My eyes land on one of the guys who was sitting with Flynn at lunch. He’s wearing a Marilyn Manson T-shirt and he’s got the shaggy boy bangs—the angled mop that covers their eyes so they have to constantly shake their heads to see and you’re always waiting for them to jerk it too far or too fast, causing them to sever a neck muscle. He’s trying to use the edge of a piece of paper to draw a straight line for the scalene triangle Mr. Nisonson wrote on the board, but Shaggy keeps having to erase and start over because the paper moves or bends, causing his pencil to slip. He either forgot his ruler, or lost it, or never had one at all because he decided his school supply allowance was better spent on metal band decals for his notebook.

I point my pen his way. I concentrate. I think,
Ruler, ruler, ruler
.

Nothing happens. Maybe I need to visualize it. I close my eyes and picture a ruler and then picture it in Shaggy Boy’s hand. I open my eyes and point the pen and try again, try to really feel the f.g. energy flowing through me.

Still no ruler.

I squeeze the pen, so tightly it’s on the verge of snapping. I focus. Hard. I tense up, putting everything I have into it. I’m not even breathing anymore.
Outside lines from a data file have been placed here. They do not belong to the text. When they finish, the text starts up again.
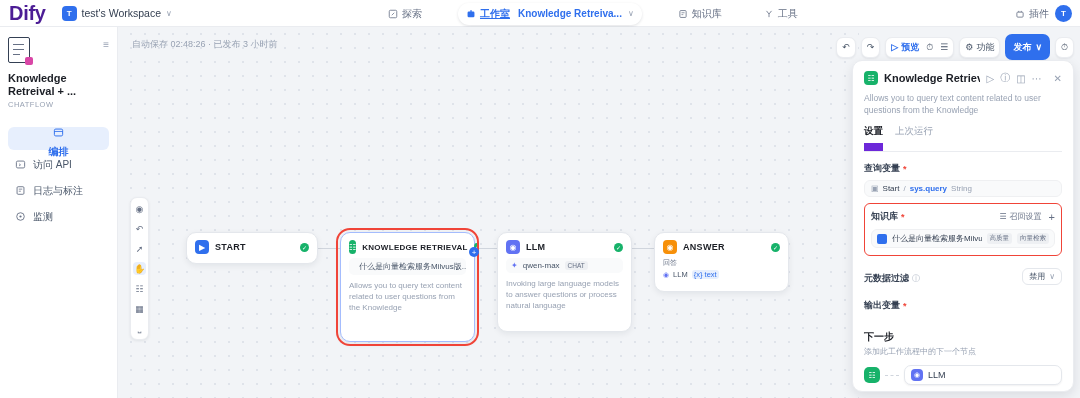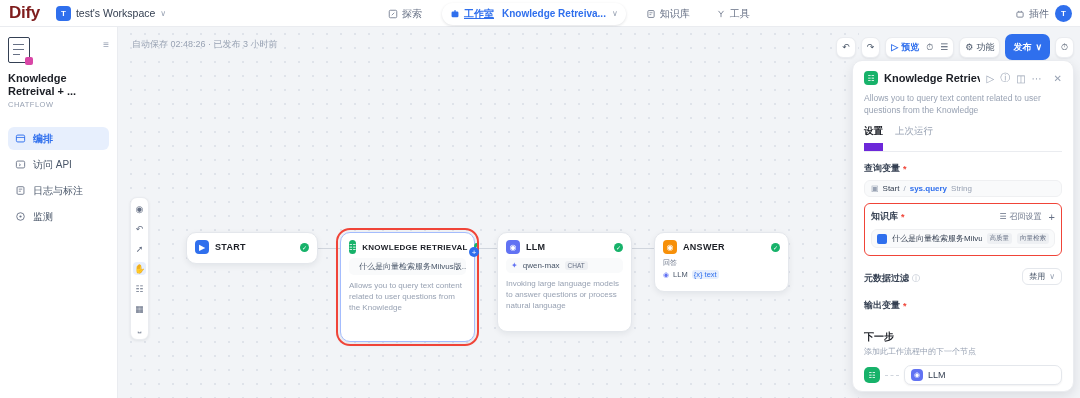--- a/index.html
+++ b/index.html
@@ -13,37 +13,37 @@
   }
   .app { position: relative; width: 1080px; height: 398px; }
 
   
   .topbar {
     position: absolute; top: 0; left: 0; width: 1080px; height: 27px;
     background: #ffffff; border-bottom: 1px solid #eaecf0;
     display: flex; align-items: center;
   }
   .brand {
-    margin-left: 9px; font-size: 17px; font-weight: 700; letter-spacing: -0.3px;
-    color: #7f1d1d;
+    margin-left: 9px; font-size: 20px; font-weight: 700; letter-spacing: -0.3px;
+    color: #4c1d95;
   }
   .ws {
     display: flex; align-items: center; gap: 5px; margin-left: 16px;
   }
   .ws-badge {
     width: 15px; height: 15px; border-radius: 4px; background: #2f6fed;
     color:#fff; font-size: 8px; display: flex; align-items: center; justify-content: center;
     font-weight: 700;
   }
   .ws-name { font-size: 10.5px; color: #354052; }
   .caret { font-size: 8px; color: #98a2b3; }
 
   .nav-center {
     position: absolute; left: 382px; top: 0; height: 27px;
-    display: flex; align-items: center; gap: 14px;
+    display: flex; align-items: center; gap: 30px;
   }
   .nav-item {
     display: flex; align-items: center; gap: 4px; font-size: 10px; color: #667085;
     padding: 3px 6px; border-radius: 8px;
   }
   .nav-pill {
     display: flex; align-items: center; gap: 6px;
     background: #fff; border-radius: 11px; padding: 2px 8px 2px 6px;
     box-shadow: 0 1px 3px rgba(16,24,40,.12);
   }
@@ -78,21 +78,21 @@
   }
   .app-icon .ln { position:absolute; left:4px; width:11px; height:1.4px; background:#667085; }
   .collapse-ic { color: #98a2b3; font-size: 10px; margin-top: 2px; }
   .app-title { margin-top: 9px; font-size: 11px; font-weight: 700; color: #1b1e25; line-height: 13px; }
   .app-sub { margin-top: 2px; font-size: 7.5px; color: #98a2b3; letter-spacing: .5px; }
   .side-nav { margin-top: 18px; display: flex; flex-direction: column; gap: 3px; }
   .side-item {
     display: flex; align-items: center; gap: 7px; height: 23px; padding: 0 7px;
     border-radius: 6px; font-size: 10px; color: #475467;
   }
-  .side-item.active { background: #e7effd; color: #2f6fed; font-weight: 600; }
+  .side-item.active { background: #e7effd; color: #2f6fed; font-weight: 600; flex-direction: column; }
   .side-ic { width: 11px; height: 11px; display:flex; align-items:center; justify-content:center; }
 
   
   .canvas {
     position: absolute; top: 27px; left: 124px; width: 735px; height: 371px;
     background:
       radial-gradient(circle, #dfe3ea 1px, transparent 1.1px) 0 0/14px 14px,
       #f2f4f7;
   }
   .autosave {

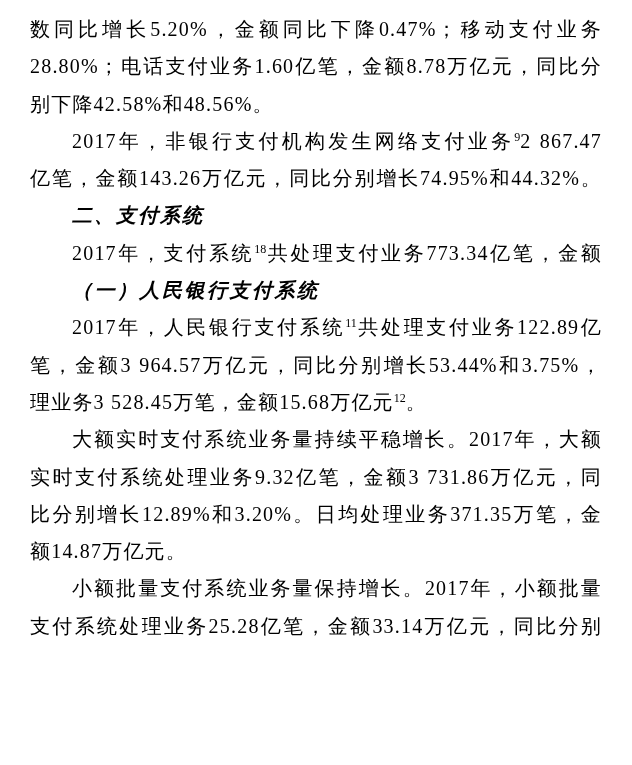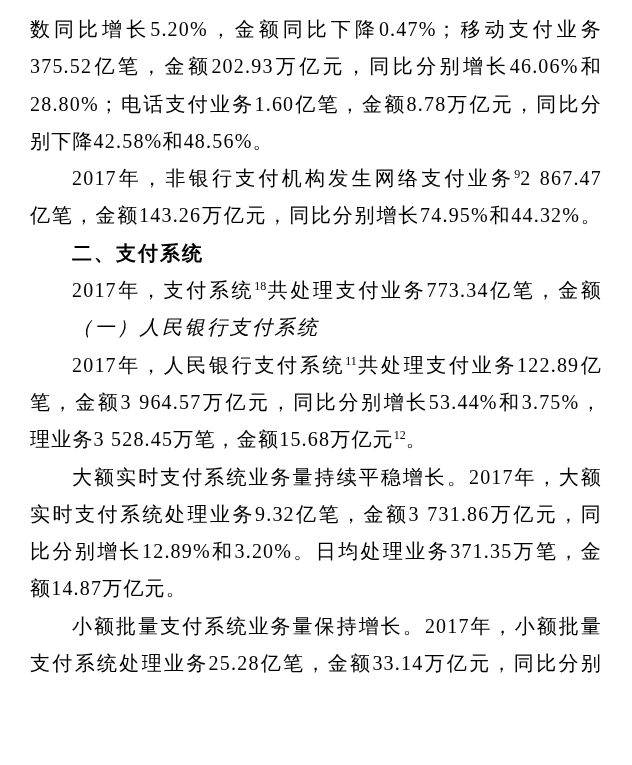--- a/index.html
+++ b/index.html
@@ -38,44 +38,44 @@
   }
   
   .ind {
     text-indent: 42px;
   }
   
   .h-hei {
     font-family: "Liberation Sans", "DejaVu Sans", sans-serif;
     font-weight: bold;
     letter-spacing: 2px;
+    font-style: italic;
   }
   
   .h-kai {
-    font-weight: normal;
+    font-weight: bold;
     font-style: italic;
     letter-spacing: 2.5px;
   }
   .lead {
     font-weight: normal;
   }
   sup.fn {
     font-size: 12px;
     line-height: 0;
     vertical-align: 7px;
     letter-spacing: 0;
   }
 </style>
 </head>
 <body>
 
 <div class="page">
 
   <div class="ln j"><span>数同比增长5.20%，金额同比下降0.47%；移动支付业务</span></div>
-  <div class="ln j"><span>375.52亿笔，金额202.93万亿元，同比分别增长46.06%和</span></div>
   <div class="ln j"><span>28.80%；电话支付业务1.60亿笔，金额8.78万亿元，同比分</span></div>
   <div class="ln"><span>别下降42.58%和48.56%。</span></div>
 
   <div class="ln j ind"><span>2017年，非银行支付机构发生网络支付业务</span><sup class="fn">9</sup><span>2 867.47</span></div>
   <div class="ln j"><span>亿笔，金额143.26万亿元，同比分别增长74.95%和44.32%。</span></div>
 
   <div class="ln ind h-hei"><span>二、支付系统</span></div>
 
   <div class="ln j ind"><span>2017年，支付系统</span><sup class="fn">18</sup><span>共处理支付业务773.34亿笔，金额</span></div>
“Are you feeling all right, Delaney?” Every solitary head in the room turns as Mr. Nisonson says this. I’m no longer visualizing the ruler. I’m visualizing myself—what I look like clenching the pen and clenching my teeth with a constipated grimace as if those aren’t the only things I’m clenching.

Then I visualize the entire class erupting in hooting, deafening, comedy-festival-crowd-sized laughter. It doesn’t happen, but I can feel
that
energy for sure—energy that comes from a room full of people trying hard
not
to burst into hysterics.

“I’m fine,” I say, and make it sound like there’s nothing wrong at all, when really, everything is wrong.

I’m done. Problem solved. Delaney Collins ≠ f.g.

 

I try to cheer myself up as I head for lunch. Okay, so I’m not destined to flit around granting wishes with a magic pen. Weight off! No need to spend my life helping people. What a tedious, thankless loser life
that
would be. Hank’s life, basically.

Yet it also means I have nothing to look forward to now but the same miserable day-in, day-out real life. Boring. Depressing. Normal.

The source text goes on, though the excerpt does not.